\name{dlsem}
\alias{dlsem}
\title{Distributed-lag structural equation modelling}
\description{Estimation of a structural equation model with constrained lag shapes.}
\usage{dlsem(model.code, group = NULL, exogenous = NULL, data, log = FALSE, control = NULL,
  test = "adf", combine = "choi", k = 0, lshort = TRUE, maxdiff = 3, tol = 0.0001,
  maxiter = 500, selection = "aic")}
\arguments{
  \item{model.code}{A list of objects of class \code{formula}, each describing a single regression model. See \code{Details}.}
  \item{group}{The name of the group factor (optional). If \code{NULL}, no groups are considered.}
  \item{exogenous}{The name of exogenous variables (optional). Exogenous variables can be either quantitative or qualitative, must appear in no equation, and are not lagged.}  
  \item{data}{An object of class \code{data.frame} containing data.}
  \item{log}{Logical. If \code{TRUE}, logarithmic transformation is applied to strictly positive quantitative variables. Default is \code{FALSE}.}
  \item{control}{A list containing options for estimation. See \code{Details}.}
  \item{test}{The unit root test to use, that can be either \code{"adf"} or \code{"kpss"} (see \link{unirootTest}). Default is \code{"adf"}.}
  \item{combine}{The method to combine p-values of different groups, that can be either \code{"choi"} or \code{"demetrescu"} (see \link{unirootTest}).

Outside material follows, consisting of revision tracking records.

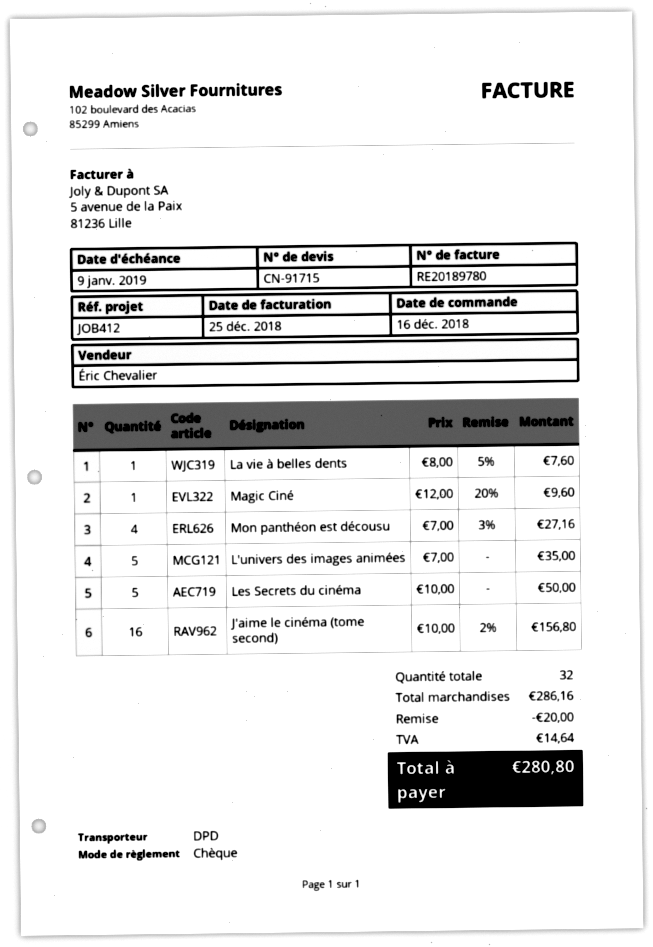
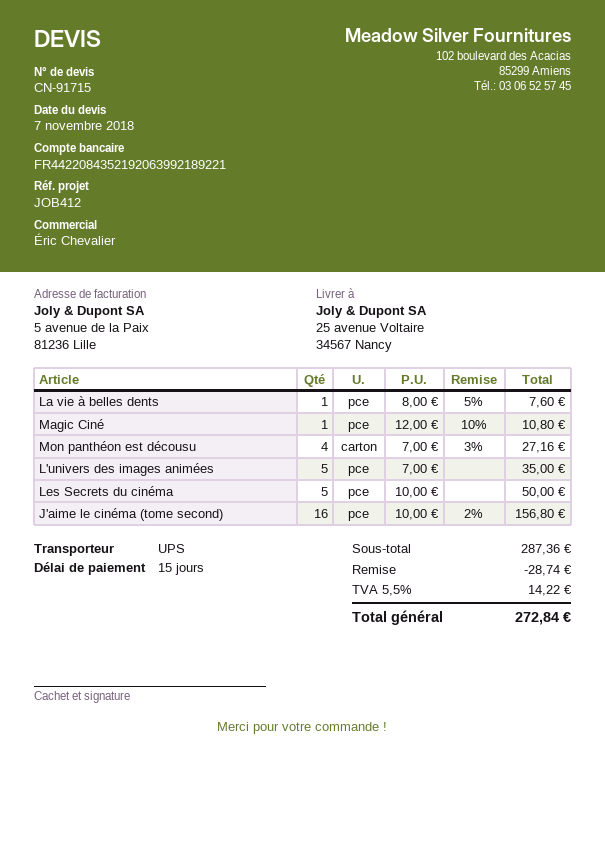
shipping method: DPD -> UPS
Magic Ciné: 1 x 12.00 - 20% = 9.60 -> 1 x 12.00 - 10% = 10.80
subtotal: 286.16 -> 287.36
discount: 20.00 -> 28.74
tax: 14.64 -> 14.22
total: 280.80 -> 272.84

    Ignored if \code{group} is \code{NULL}. Default is \code{"choi"}.}
  \item{k}{The lag order to calculate the statistic of the Augmented Dickey-Fuller test.
    Ignored if \code{test}=\code{"kpss"}. Default is 0.}
  \item{lshort}{Logical. If \code{TRUE}, the short version of the truncation lag parameter is used for the KPSS test.

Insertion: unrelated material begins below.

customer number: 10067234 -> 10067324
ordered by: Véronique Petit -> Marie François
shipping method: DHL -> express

    Ignored if \code{test}=\code{"adf"}. Default is \code{TRUE}.}
  \item{maxdiff}{The maximum differentiation order to apply. If \code{maxdiff}=0, differentiation will not be applied. Default is 3.}
  \item{tol}{The tolerance threshold of the EM algorithm. Ignored if \code{imputation}=\code{FALSE}. Default is 0.0001.}
  \item{maxiter}{The maximum number of iterations for the EM algorithm. Default is 500, minimum is 10.}
  \item{selection}{The criterion to be used for the adaptation of lag shapes, that can be one among \code{"aic"} to minimise the Akaike Information Criterion (Akaike, 1974),
    \code{"bic"} to minimise the Bayesian Information Criterion (Schwarz, 1978), and \code{"mdl"} to minimise the Minimum Description Length (Rissanen, 1978). Default is \code{"aic"}.}
}
\details{Formulas cannot contain qualitative variables or interaction terms (no ':' or '*' symbols), and
may contain the following operators for lag specification:
  \itemize{
  \item{\code{quec}: }{quadratic (2nd order polynomial) lag shape with endpoint constraints;}
  \item{\code{qdec}: }{quadratic (2nd order polynomial) decreasing lag shape;}
  \item{\code{gamma}: }{gamma lag shape.}
  }
Each operator must have the following three arguments (provided within brackets):
  \enumerate{
  \item{the name of the covariate to which the lag is applied;}
  \item{the minimum lag with a non-zero coefficient (for 2nd order polynomial lag shapes), or the \code{delta} parameter (for the gamma lag shape);}
  \item{the maximum lag with a non-zero coefficient (for 2nd order polynomial lag shapes), or the \code{lambda} parameter (for the gamma lag shape).}
  }
For example, \code{quec(X1,3,15)} indicates that a quadratic lag shape with endpoint constraints must be applied to variable X1 in the interval (3,15),
and \code{gamma(X1,0.75,0.8)} indicates that a gamma lag shape with \code{delta}=0.75 and \code{lambda}=0.8 must be applied to variable X1.
See Judge et al. (1985, Chapters 9-10) for more details.

The formula of regression models with no covariates excepting exogenous variables can be omitted from argument \code{model.code}.
The group factor and exogenous variables must not appear in any formula.

Argument \code{control} must be a named list containing one or more among the following components:
  \itemize{
  %\item{\code{L}: }{a named vector of non-negative integer values including the highest lag with non-zero autocorrelation for one or more response variables.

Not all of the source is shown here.